* [YOUR GOAL]: Print the data that follows, exactly and completely.
DATASET EXTRACT below:
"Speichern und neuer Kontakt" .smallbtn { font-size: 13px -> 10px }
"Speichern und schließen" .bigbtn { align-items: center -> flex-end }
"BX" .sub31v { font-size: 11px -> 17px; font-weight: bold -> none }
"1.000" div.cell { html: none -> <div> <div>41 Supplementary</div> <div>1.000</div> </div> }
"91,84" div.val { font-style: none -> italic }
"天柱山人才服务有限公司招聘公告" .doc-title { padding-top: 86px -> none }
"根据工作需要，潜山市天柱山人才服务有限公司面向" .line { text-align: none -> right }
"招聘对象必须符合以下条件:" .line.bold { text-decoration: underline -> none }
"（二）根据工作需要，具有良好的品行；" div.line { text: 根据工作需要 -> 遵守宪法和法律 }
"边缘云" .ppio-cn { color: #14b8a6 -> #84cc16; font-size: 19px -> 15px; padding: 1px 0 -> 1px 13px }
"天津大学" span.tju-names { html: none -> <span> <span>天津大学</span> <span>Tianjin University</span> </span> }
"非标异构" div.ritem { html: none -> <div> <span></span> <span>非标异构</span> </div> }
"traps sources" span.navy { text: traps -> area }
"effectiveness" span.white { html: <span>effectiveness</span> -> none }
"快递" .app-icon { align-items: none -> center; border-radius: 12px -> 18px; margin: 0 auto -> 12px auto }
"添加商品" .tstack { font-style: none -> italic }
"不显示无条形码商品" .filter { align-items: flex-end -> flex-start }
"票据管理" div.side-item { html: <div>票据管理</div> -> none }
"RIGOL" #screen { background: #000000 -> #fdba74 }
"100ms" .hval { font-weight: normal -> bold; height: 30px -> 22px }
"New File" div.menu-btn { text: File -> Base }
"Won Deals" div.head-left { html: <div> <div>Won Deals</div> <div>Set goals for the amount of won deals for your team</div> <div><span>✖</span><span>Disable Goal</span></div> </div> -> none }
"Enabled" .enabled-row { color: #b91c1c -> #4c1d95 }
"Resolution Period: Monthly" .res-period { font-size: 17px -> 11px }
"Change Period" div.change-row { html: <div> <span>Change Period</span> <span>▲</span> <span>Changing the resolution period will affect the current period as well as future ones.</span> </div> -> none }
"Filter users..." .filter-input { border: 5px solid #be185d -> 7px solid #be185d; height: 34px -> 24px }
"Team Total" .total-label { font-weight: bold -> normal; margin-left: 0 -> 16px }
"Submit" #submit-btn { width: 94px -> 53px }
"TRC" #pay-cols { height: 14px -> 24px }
End of DATASET EXTRACT.
* [SOLUTION TO THE PROBLEM]:
"Speichern und neuer Kontakt" .smallbtn { font-size: 13px -> 10px }
"Speichern und schließen" .bigbtn { align-items: center -> flex-end }
"BX" .sub31v { font-size: 11px -> 17px; font-weight: bold -> none }
"1.000" div.cell { html: none -> <div> <div>41 Supplementary</div> <div>1.000</div> </div> }
"91,84" div.val { font-style: none -> italic }
"天柱山人才服务有限公司招聘公告" .doc-title { padding-top: 86px -> none }
"根据工作需要，潜山市天柱山人才服务有限公司面向" .line { text-align: none -> right }
"招聘对象必须符合以下条件:" .line.bold { text-decoration: underline -> none }
"（二）根据工作需要，具有良好的品行；" div.line { text: 根据工作需要 -> 遵守宪法和法律 }
"边缘云" .ppio-cn { color: #14b8a6 -> #84cc16; font-size: 19px -> 15px; padding: 1px 0 -> 1px 13px }
"天津大学" span.tju-names { html: none -> <span> <span>天津大学</span> <span>Tianjin University</span> </span> }
"非标异构" div.ritem { html: none -> <div> <span></span> <span>非标异构</span> </div> }
"traps sources" span.navy { text: traps -> area }
"effectiveness" span.white { html: <span>effectiveness</span> -> none }
"快递" .app-icon { align-items: none -> center; border-radius: 12px -> 18px; margin: 0 auto -> 12px auto }
"添加商品" .tstack { font-style: none -> italic }
"不显示无条形码商品" .filter { align-items: flex-end -> flex-start }
"票据管理" div.side-item { html: <div>票据管理</div> -> none }
"RIGOL" #screen { background: #000000 -> #fdba74 }
"100ms" .hval { font-weight: normal -> bold; height: 30px -> 22px }
"New File" div.menu-btn { text: File -> Base }
"Won Deals" div.head-left { html: <div> <div>Won Deals</div> <div>Set goals for the amount of won deals for your team</div> <div><span>✖</span><span>Disable Goal</span></div> </div> -> none }
"Enabled" .enabled-row { color: #b91c1c -> #4c1d95 }
"Resolution Period: Monthly" .res-period { font-size: 17px -> 11px }
"Change Period" div.change-row { html: <div> <span>Change Period</span> <span>▲</span> <span>Changing the resolution period will affect the current period as well as future ones.</span> </div> -> none }
"Filter users..." .filter-input { border: 5px solid #be185d -> 7px solid #be185d; height: 34px -> 24px }
"Team Total" .total-label { font-weight: bold -> normal; margin-left: 0 -> 16px }
"Submit" #submit-btn { width: 94px -> 53px }
"TRC" #pay-cols { height: 14px -> 24px }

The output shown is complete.